Most of the listings link back to their detailed entries at this site and where available I will provide the exact address and contact info.   Please let me know if you find any mistakes!

Big thanks to Skyler for pointing me to this website* where you can find an Amazing interactive 3D map of Chongqing (Maps of other major cities in China available too!)

Interactive 3D Chongqing MapFor those of you who can navigate your way around the Chinese, you should have no problem with it whatsoever.

Chinese characters make your head want to split? I’ve translated the intro page for you. Notice the fun distance measuring feature with the red flags (just click on the ruler in the toolbar–doubleclick to remove flags)

Clicking on a location with a rollover comment pulls up a new box with a load of interesting possibilities: find transportation to and from that location, search for things within 500/1000 meters of the locale, and a listing of nearby bus stops (not all buses are listed yet).

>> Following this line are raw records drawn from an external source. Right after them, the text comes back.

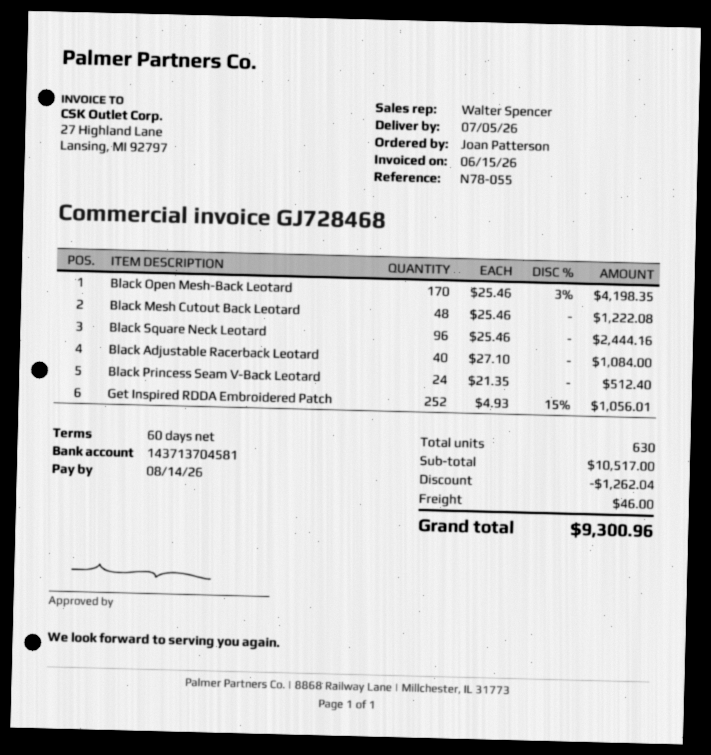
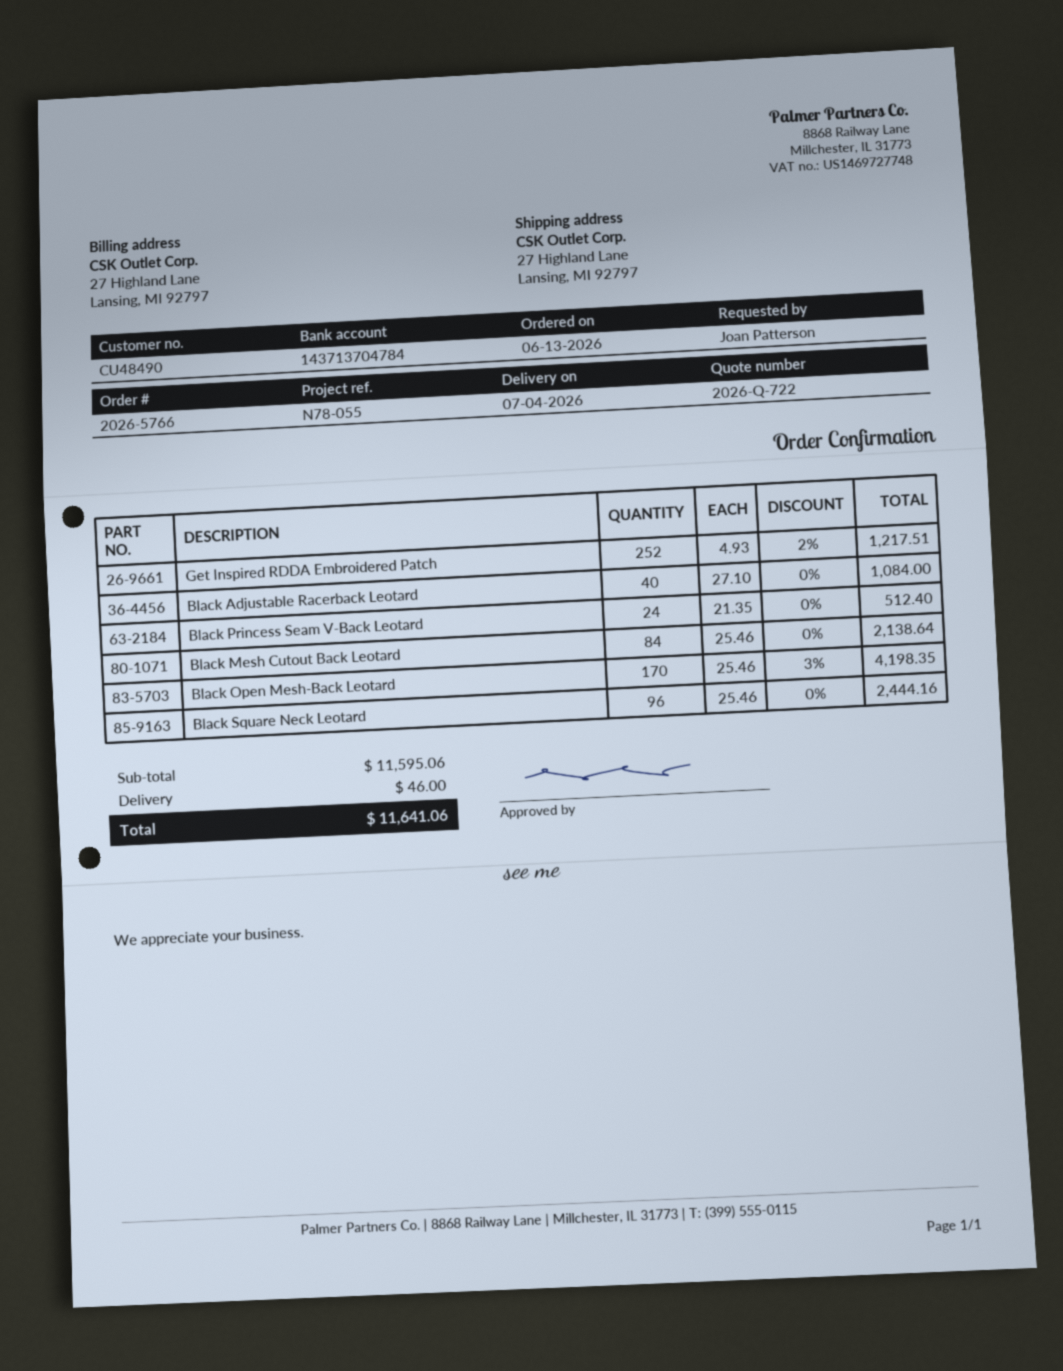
delivery date: 2026-07-05 -> 2026-07-04
bank account: 143713704581 -> 143713704784
Black Mesh Cutout Back Leotard: 48 x 25.46 = 1222.08 -> 84 x 25.46 = 2138.64
Get Inspired RDDA Embroidered Patch: 252 x 4.93 - 15% = 1056.01 -> 252 x 4.93 - 2% = 1217.51
subtotal: 10517.00 -> 11595.06
discount: 1262.04 -> none
total: 9300.96 -> 11641.06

*They must have just released a new version that is compatible with my Mac (Firefox only, sorry Safari users out there–but really–isn’t it time you switched anyway?) It still has some compatibility issues though, like the “share with a friend” function does not work.

Wansheng 万盛 (2 days)

Wansheng is located south of Chongqing city. It seems not many people have heard of the area despite how much it has to offer. Once there you can visit a stone forest, trek through a long river gorge, and even go rafting. Read more below.

Getting There and Back: Buses (30 RMB) depart every 30 minutes from Chongqing’s Nanping Long Distance Bus Station for Wansheng from 7:00 am-7:30 pm (there are also buses departing from other stations but less frequently). There are two routes, one by highway (gaosu 高速) and one on old roads (laolu 老路). By highway it should take about 90 minutes to two hours. To return to Chongqing there are buses that pass through Wansheng on the way back to Chongqing that you can catch as late as 6 pm.
• Once in Wansheng you can catch local buses to each of the following places or negotiate to hire a driver. One person recommends taking a bus to Guanba and hiring a driver there to take you to the other destinations to save time.
• There are tours that can be arranged to Wansheng, these two-day tours include entrance fees, transportation, meals, and lodging and generally take you to all three of the locations listed below. A Google search of 万盛铜鼓滩 pulls up a dozen such tours. All in Chinese though, so get a little help if necessary. Continue reading »

Da Zu Shi Ke 大足石刻
• Admission 80 RMB Baodingshan; 60 RMB Beishan; 120 RMB for both
• Hours 9 am – 5 pm (Day trip)

The Dazu Rock Carvings are several sites where elaborate Buddhist, Taoist, and Confucian images have been carved directly into the sides of cliffs and the walls of caves dating back to the late Tang dynasty. Throughout Dazu County there are hundreds of such locations that would take months to explore, but there are only five that are regularly mentioned as part of the UNESCO World Heritage Sites, and of these two are regularly visited by tourists: Baodingshan宝顶山 and Beishan 北山. The areas themselves are not that large, you could easily walk through each location in under an hour. The carvings are much better preserved at the Baoding site, particularly well known for its giant reclining Buddha and thousand hand Guanyin. Guides can be hired at the sites, some of them speak English. Read more about Dazu at TravelChinaGuide

Getting there and back: Dazu County is located 2-3 hours northwest of Chongqing city. Buses (45 RMB) depart from Chenjiaping Long Distance Bus Station every 40 minutes from about 7 am. These drop you off at the long distance bus station in Dazu where you must transfer to a local bus (3 RMB) or taxi to take you the final 15km out to Baodingshan or Beishan. On weekends there may be special tourist buses that can take you directly to the rock carving sites. The last buses returning to the city depart around 5:30 pm. I recommend leaving Chongqing early (around 8), explore Beishan first, then head over to Baodingshan to have lunch and walk around before catching a bus back to Chongqing.